(Itemized modification records)
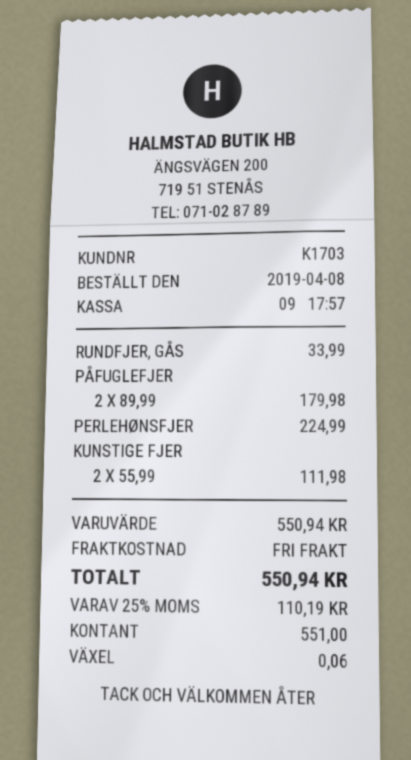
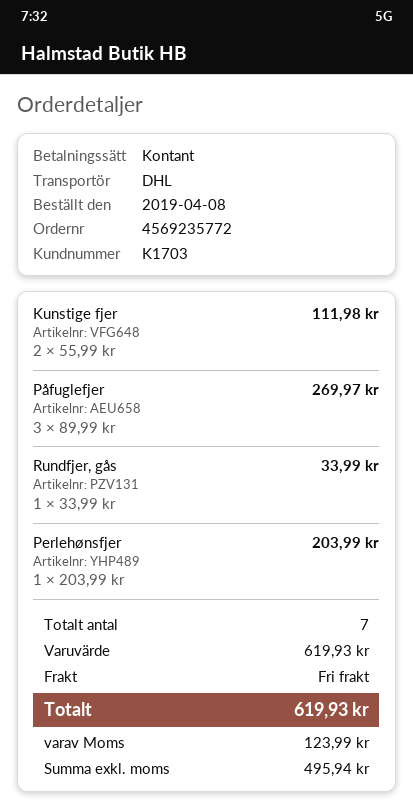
PÅFUGLEFJER: 2 x 89.99 = 179.98 -> 3 x 89.99 = 269.97
PERLEHØNSFJER: 1 x 224.99 = 224.99 -> 1 x 203.99 = 203.99
subtotal: 550.94 -> 619.93
tax: 110.19 -> 123.99
total: 550.94 -> 619.93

### Exercise goal
Pictures stay out of this copy; write out the entries above exactly.

### Task solution
PÅFUGLEFJER: 2 x 89.99 = 179.98 -> 3 x 89.99 = 269.97
PERLEHØNSFJER: 1 x 224.99 = 224.99 -> 1 x 203.99 = 203.99
subtotal: 550.94 -> 619.93
tax: 110.19 -> 123.99
total: 550.94 -> 619.93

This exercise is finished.